**Exercise details**
Some entries follow. Reproduce exactly the lines starting at the one with "discount: 10.00 -> none" and stopping after the one with "total: 102.17 -> 119.44".
+++ Available records
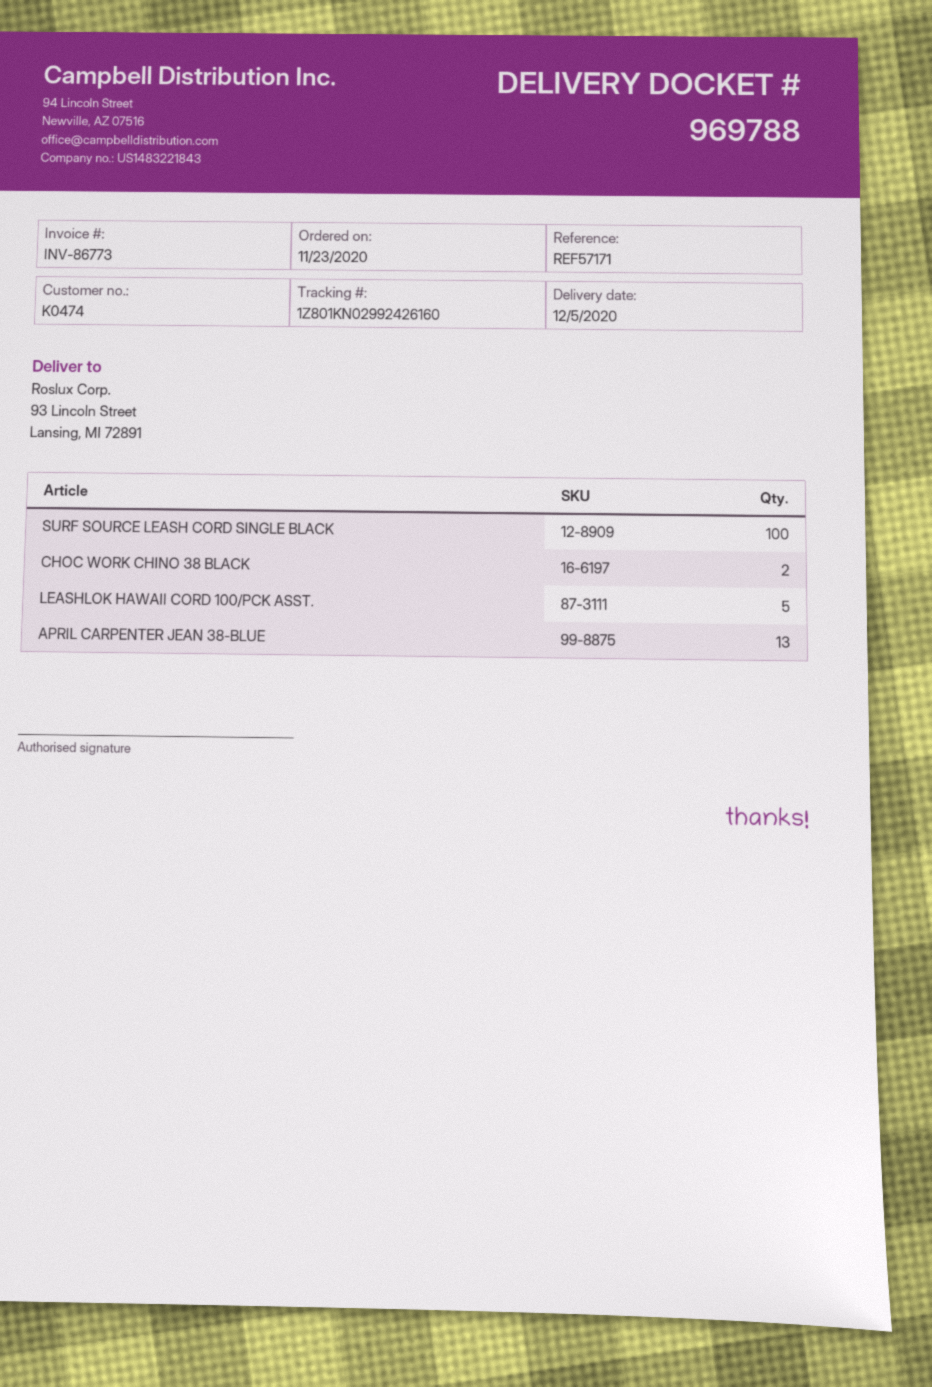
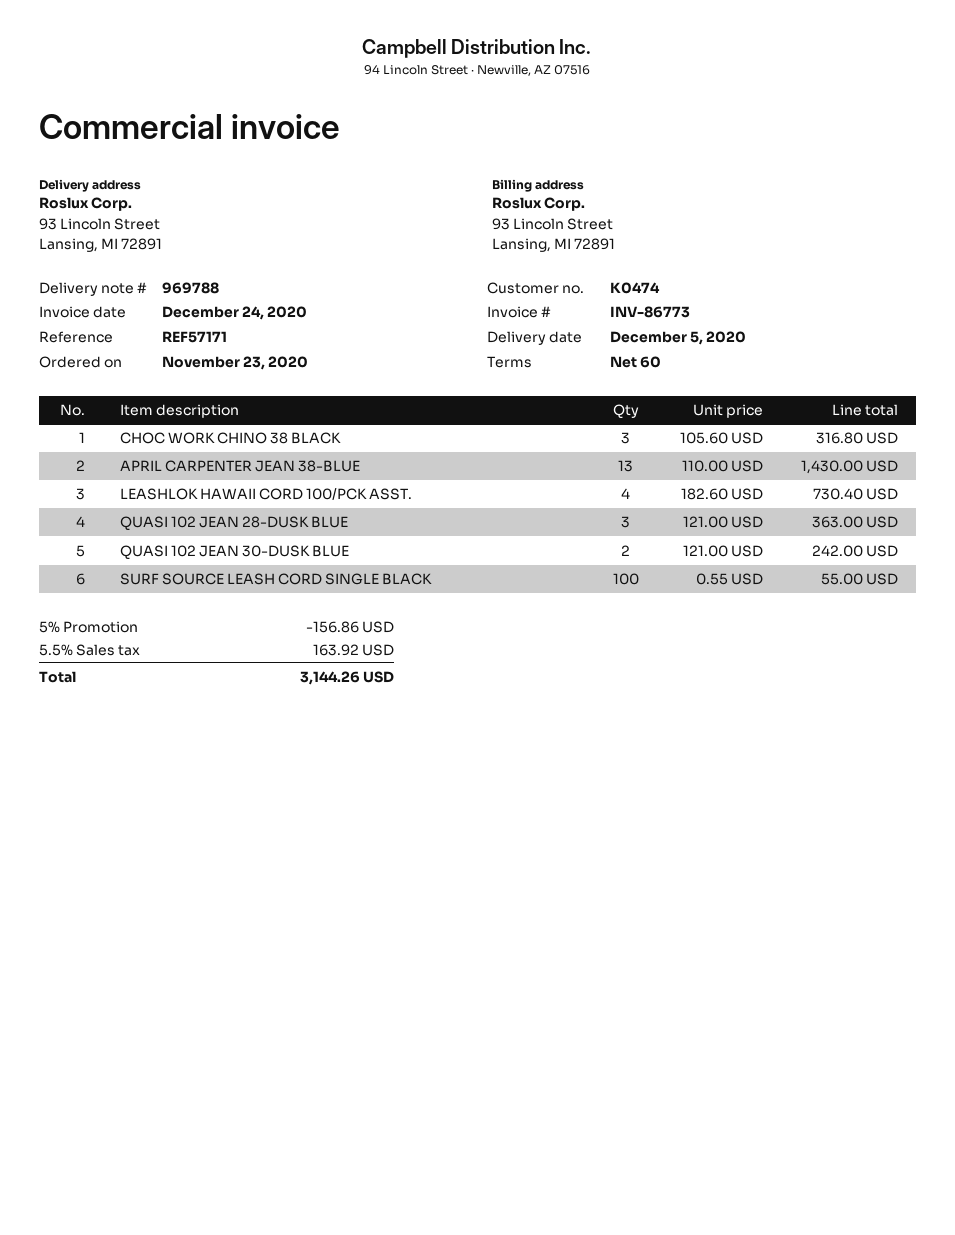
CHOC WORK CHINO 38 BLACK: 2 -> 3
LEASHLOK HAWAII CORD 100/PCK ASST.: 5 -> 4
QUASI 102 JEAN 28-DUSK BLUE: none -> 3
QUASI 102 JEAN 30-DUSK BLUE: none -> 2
++++++
+++ Available records
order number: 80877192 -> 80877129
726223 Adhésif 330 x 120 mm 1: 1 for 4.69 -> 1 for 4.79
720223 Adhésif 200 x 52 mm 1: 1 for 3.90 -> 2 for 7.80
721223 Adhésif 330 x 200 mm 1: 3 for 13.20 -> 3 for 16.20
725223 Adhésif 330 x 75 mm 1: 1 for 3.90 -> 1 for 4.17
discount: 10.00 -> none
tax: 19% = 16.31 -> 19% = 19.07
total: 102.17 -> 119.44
++++++
**Task output**
discount: 10.00 -> none
tax: 19% = 16.31 -> 19% = 19.07
total: 102.17 -> 119.44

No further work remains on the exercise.